> WHAT IS REQUIRED: Transcribe exactly, and only, the lines from the one with "- Create a new" through the end of the records below, including both of those lines. Skip all pictures.

(Before and after images)
———

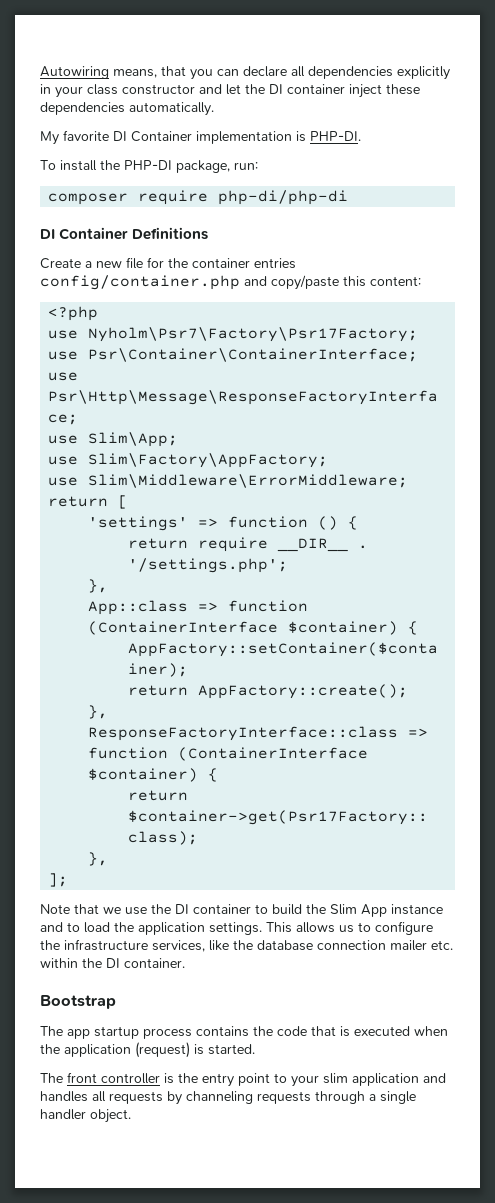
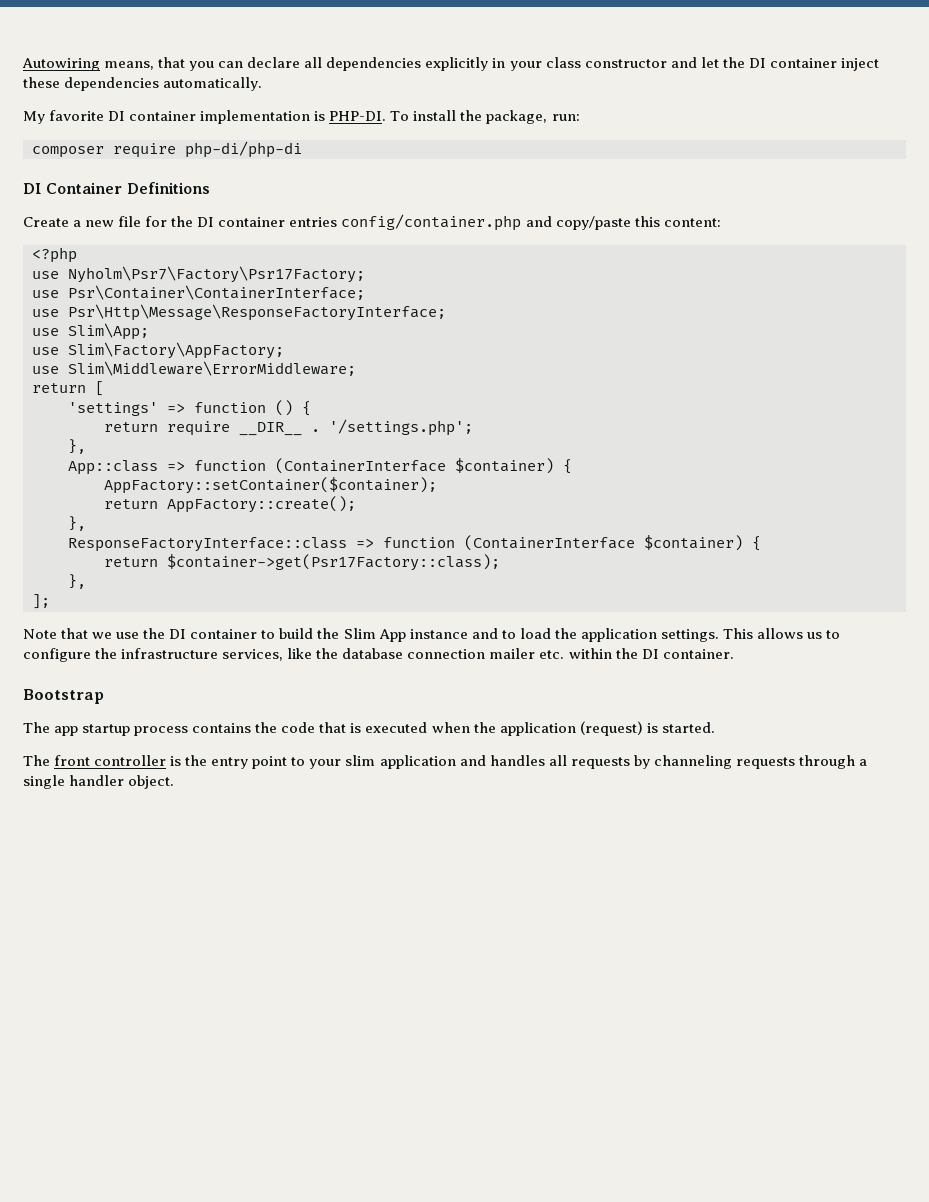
- My favorite DI Container implementation is PHP-DI.
- To install the PHP-DI package, run:
+ My favorite DI container implementation is PHP-DI. To install the package, run:
- Create a new file for the container entries config/container.php and copy/paste this content:
+ Create a new file for the DI container entries config/container.php and copy/paste this content:

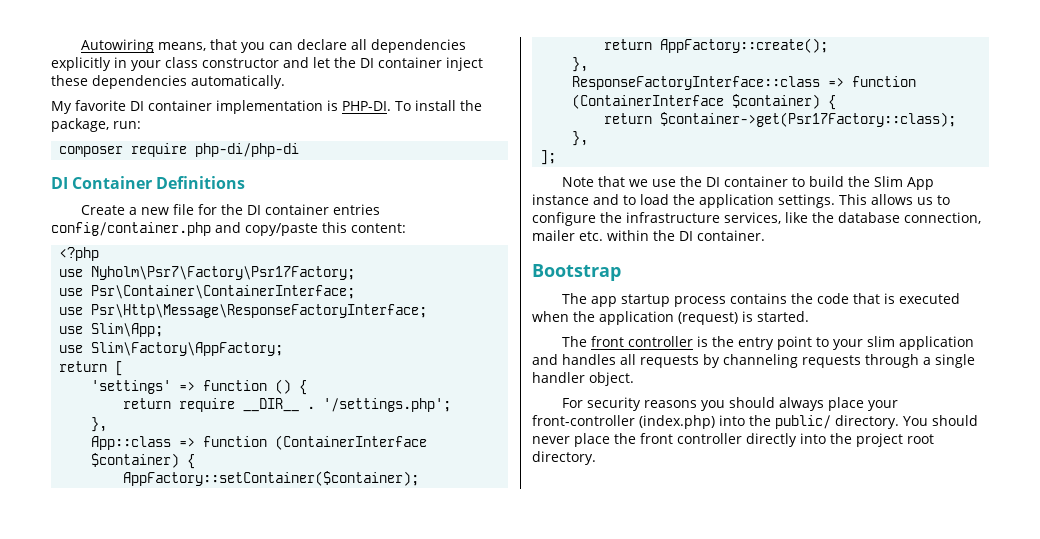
- use Slim\Middleware\ErrorMiddleware;
- This allows us to configure the infrastructure services, like the database connection mailer etc. within the DI container.
+ This allows us to configure the infrastructure services, like the database connection, mailer etc. within the DI container.
+ For security reasons you should always place your front-controller (index.php) into the public/ directory. You should never place the front controller directly into the project root directory.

———

> FINISHED TASK:
- Create a new file for the container entries config/container.php and copy/paste this content:
+ Create a new file for the DI container entries config/container.php and copy/paste this content:

- use Slim\Middleware\ErrorMiddleware;
- This allows us to configure the infrastructure services, like the database connection mailer etc. within the DI container.
+ This allows us to configure the infrastructure services, like the database connection, mailer etc. within the DI container.
+ For security reasons you should always place your front-controller (index.php) into the public/ directory. You should never place the front controller directly into the project root directory.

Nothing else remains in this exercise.